» Source information
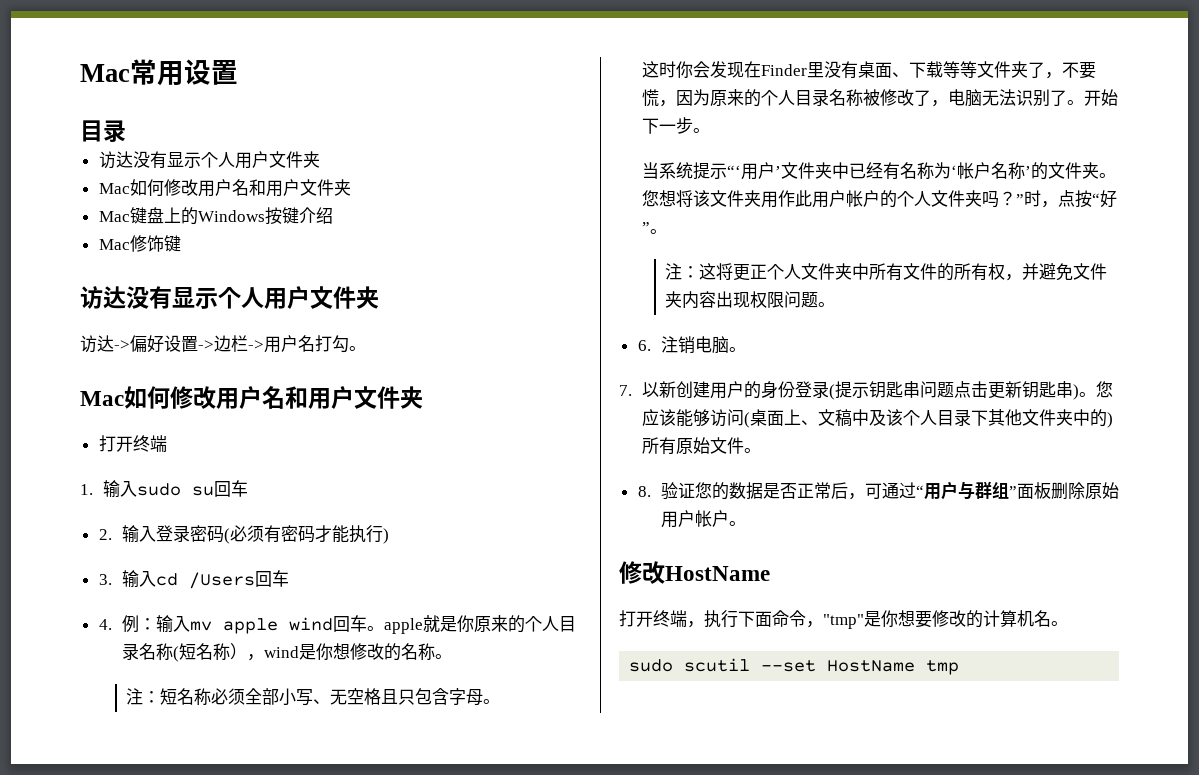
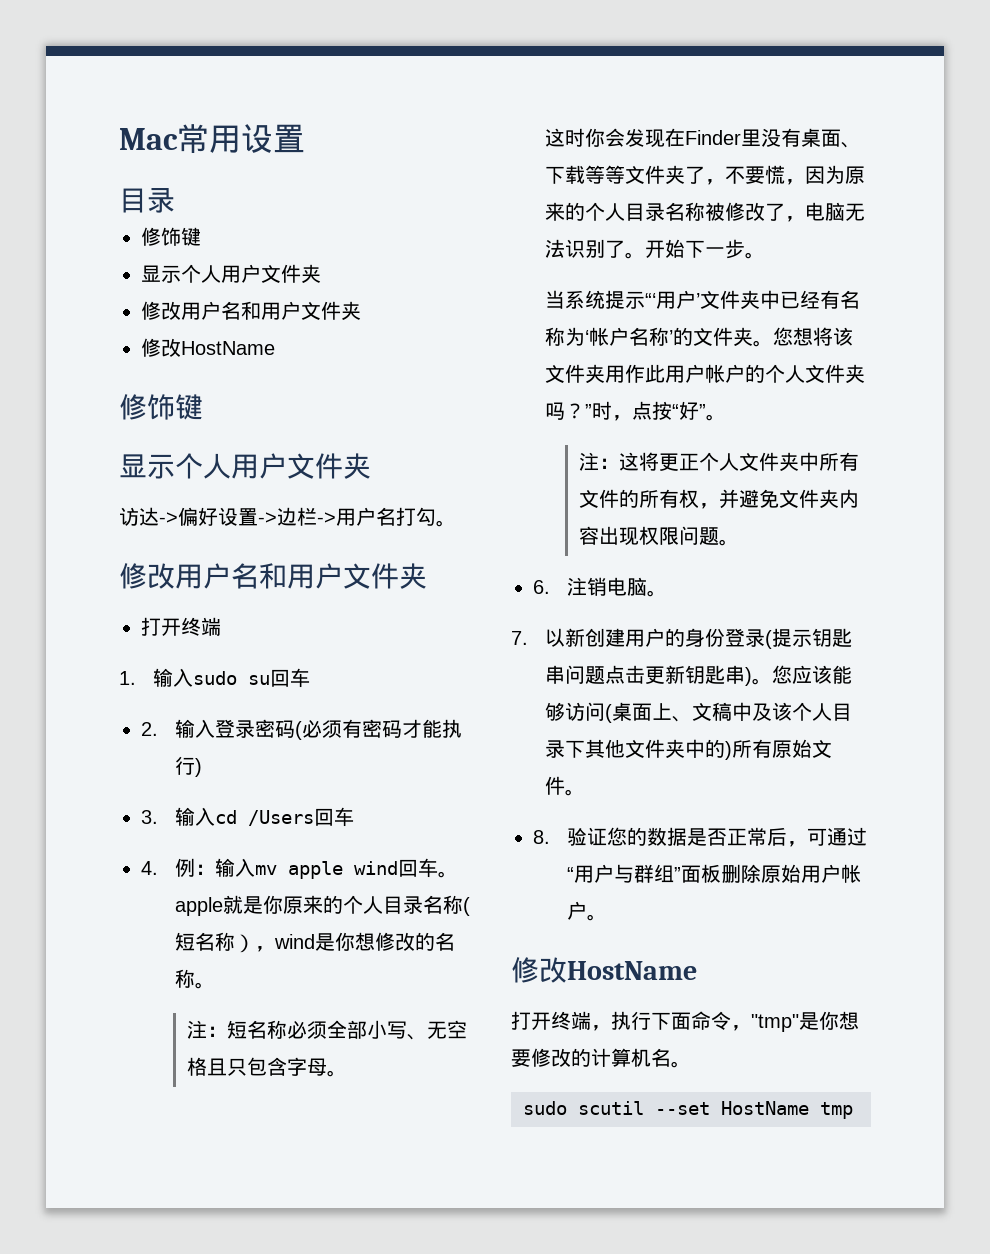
  Mac常用设置
  目录
- 访达没有显示个人用户文件夹
- Mac如何修改用户名和用户文件夹
- Mac键盘上的Windows按键介绍
- Mac修饰键
- 访达没有显示个人用户文件夹
+ 修饰键
+ 显示个人用户文件夹
+ 修改用户名和用户文件夹
+ 修改HostName
+ 修饰键
+ 显示个人用户文件夹
  访达->偏好设置->边栏->用户名打勾。
- Mac如何修改用户名和用户文件夹
+ 修改用户名和用户文件夹

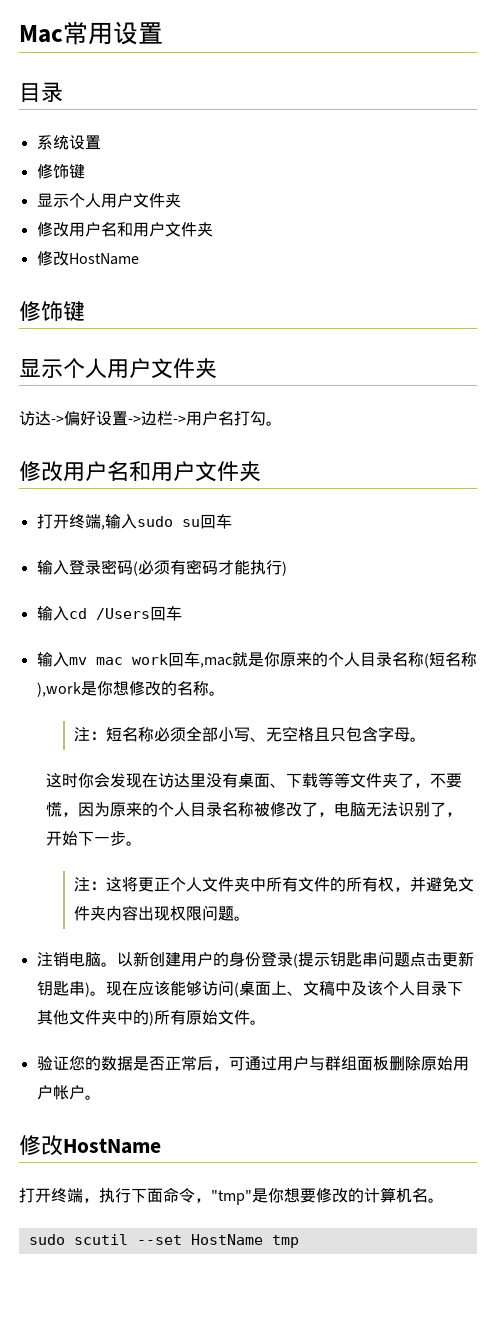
+ 系统设置
  访达->偏好设置->边栏->用户名打勾。
  修改用户名和用户文件夹
- 打开终端
- 1.输入sudo su回车
+ 打开终端,输入sudo su回车
- 2.输入登录密码(必须有密码才能执行)
+ 输入登录密码(必须有密码才能执行)
- 3.输入cd /Users回车
+ 输入cd /Users回车
- 4.例：输入mv apple wind回车。apple就是你原来的个人目录名称(短名称），wind是你想修改的名称。
+ 输入mv mac work回车,mac就是你原来的个人目录名称(短名称),work是你想修改的名称。
- 这时你会发现在Finder里没有桌面、下载等等文件夹了，不要慌，因为原来的个人目录名称被修改了，电脑无法识别了。开始下一步。
+ 这时你会发现在访达里没有桌面、下载等等文件夹了，不要慌，因为原来的个人目录名称被修改了，电脑无法识别了，开始下一步。
- 当系统提示“‘用户’文件夹中已经有名称为‘帐户名称’的文件夹。您想将该文件夹用作此用户帐户的个人文件夹吗？”时，点按“好”。
- 6.注销电脑。
- 7.以新创建用户的身份登录(提示钥匙串问题点击更新钥匙串)。
+ 注销电脑。以新创建用户的身份登录(提示钥匙串问题点击更新钥匙串)。
- 您应该能够访问(桌面上、文稿中及该个人目录下其他文件夹中的)所有原始文件。
+ 现在应该能够访问(桌面上、文稿中及该个人目录下其他文件夹中的)所有原始文件。
- 8.验证您的数据是否正常后，可通过“用户与群组”面板删除原始用户帐户。
+ 验证您的数据是否正常后，可通过用户与群组面板删除原始用户帐户。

» What you have to do
Please restate word for word the lines of the material above, beginning with the one that holds "- 3.输入cd /Users回车" and ending with the last.

» Result of this exercise
- 3.输入cd /Users回车
+ 输入cd /Users回车
- 4.例：输入mv apple wind回车。apple就是你原来的个人目录名称(短名称），wind是你想修改的名称。
+ 输入mv mac work回车,mac就是你原来的个人目录名称(短名称),work是你想修改的名称。
- 这时你会发现在Finder里没有桌面、下载等等文件夹了，不要慌，因为原来的个人目录名称被修改了，电脑无法识别了。开始下一步。
+ 这时你会发现在访达里没有桌面、下载等等文件夹了，不要慌，因为原来的个人目录名称被修改了，电脑无法识别了，开始下一步。
- 当系统提示“‘用户’文件夹中已经有名称为‘帐户名称’的文件夹。您想将该文件夹用作此用户帐户的个人文件夹吗？”时，点按“好”。
- 6.注销电脑。
- 7.以新创建用户的身份登录(提示钥匙串问题点击更新钥匙串)。
+ 注销电脑。以新创建用户的身份登录(提示钥匙串问题点击更新钥匙串)。
- 您应该能够访问(桌面上、文稿中及该个人目录下其他文件夹中的)所有原始文件。
+ 现在应该能够访问(桌面上、文稿中及该个人目录下其他文件夹中的)所有原始文件。
- 8.验证您的数据是否正常后，可通过“用户与群组”面板删除原始用户帐户。
+ 验证您的数据是否正常后，可通过用户与群组面板删除原始用户帐户。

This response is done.